There is no denying that leading a healthy lifestyle helps prevent cardiovascular diseases as well as diabetes, high blood pressure, high cholesterol, and hyperglycemia.
A healthy diet and regular exercise are undoubtedly essential for preventing diseases. There is more to it than what first appears, though, given the rising number of young cardiac patients who are more knowledgeable and aware.
Most often, it is noted that this hereditary transmission of cardiovascular disease mostly occurs on the father’s side rather than the mother’s.
The younger generation is influenced by this genetic transmission around 5–10 years before the older generation—their parents. When the hereditary pattern is established, there is little that can be done to totally avoid cardiovascular disease, but its risk factors can be reduced.
Preventive measures for heart attack
The most crucial step is to have your heart checked. If a person has a significant family history of heart conditions, they should, if necessary, see a cardiologist or cardiac electrophysiologist.

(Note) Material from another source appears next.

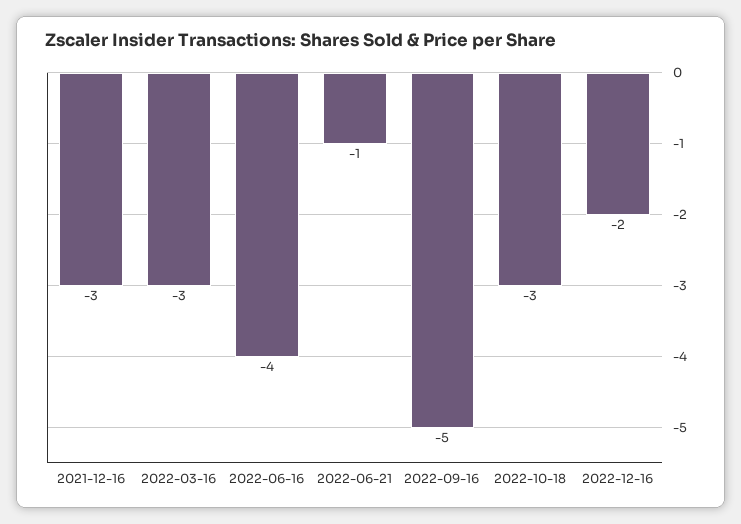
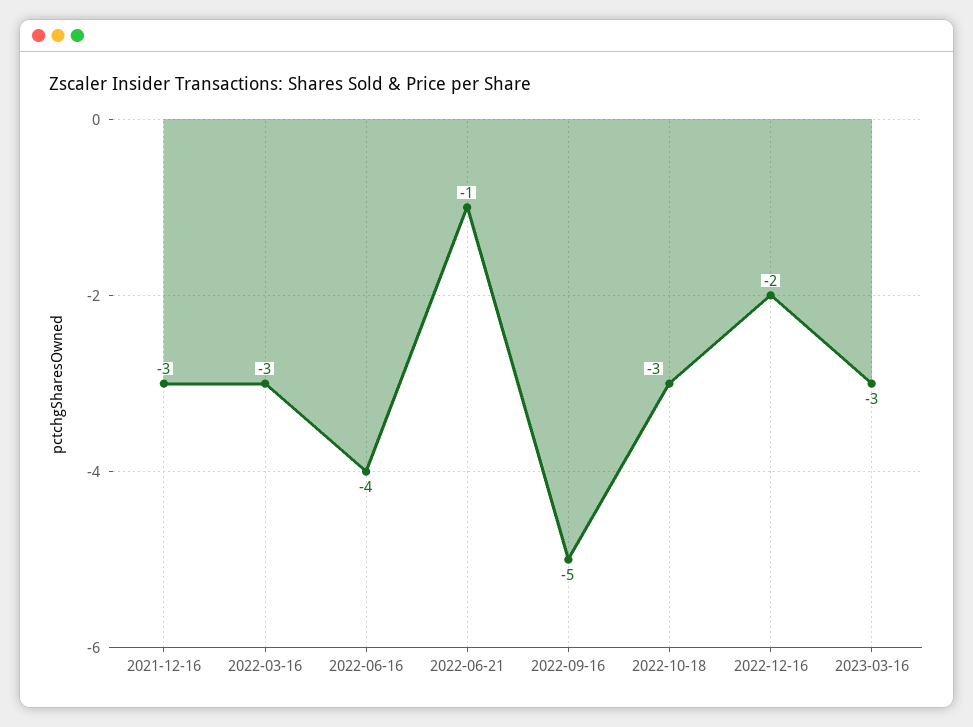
2023-03-16: none -> -3

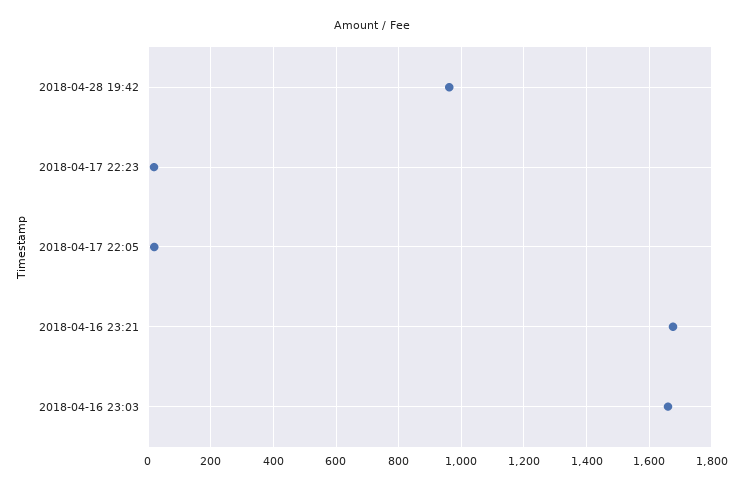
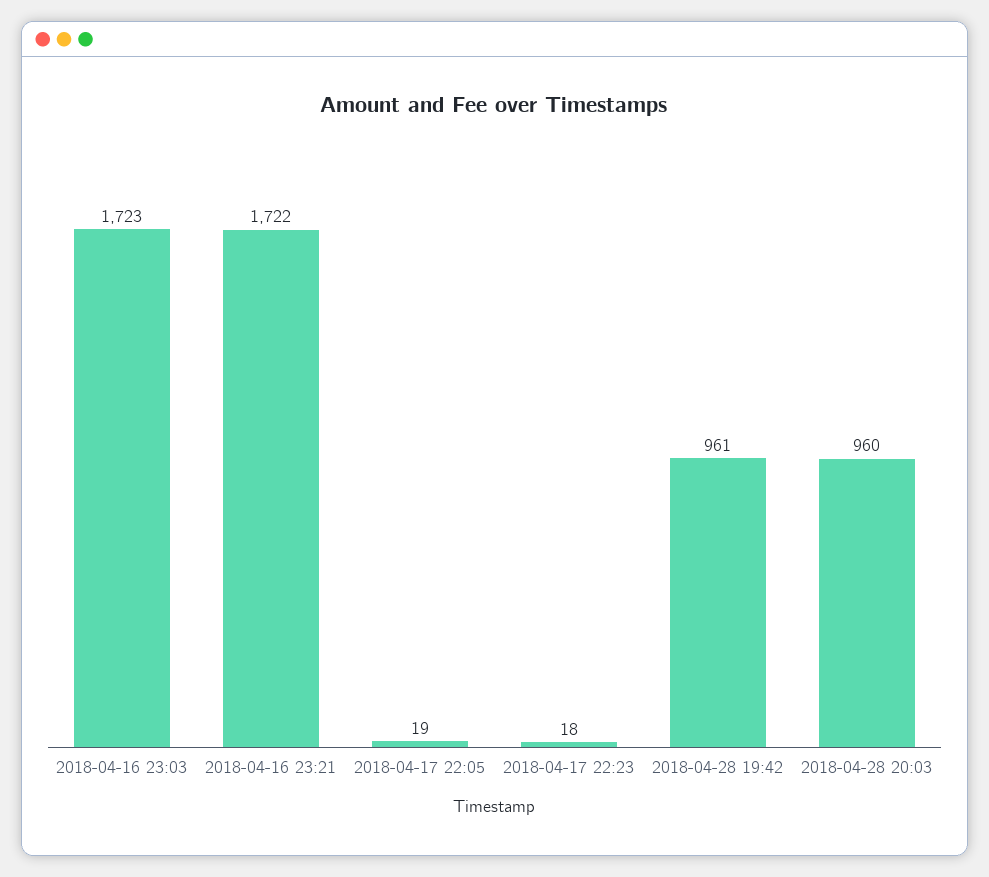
2018-04-16 23:21: 1680 -> 1722
2018-04-16 23:03: 1660 -> 1723
2018-04-28 20:03: none -> 960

Doctors suggest reducing sedentary behaviour, reducing excessive sugar intake, monitoring lipids, reducing fat intake, and quitting smoking and alcohol use, which raise the risk of cardiovascular disease.
Heart attacks can occur at any age but the high risk rises with growing age.
Male gender and a family history of heart disease both raise the risk of a heart attack.
With the help of genetic testing, you can predict the predisposition of a heart attack. As chances of getting a heart attack also depend upon the family history.
Many risk factors are under your control, even if certain risk factors cannot be altered. These include habits like consuming too much alcohol, smoking, eating a poor diet, and not exercising enough.
Consult your doctor to determine the best course of therapy if you have high blood pressure, high cholesterol, diabetes, or any other illnesses that might raise your chance of having a heart attack.
Furthermore, you should also undergo preventive health checkups. These health checkups give a complete report about your health, allowing you to take necessary precautionary measures to improve your well-being and keep a host of ailments at bay.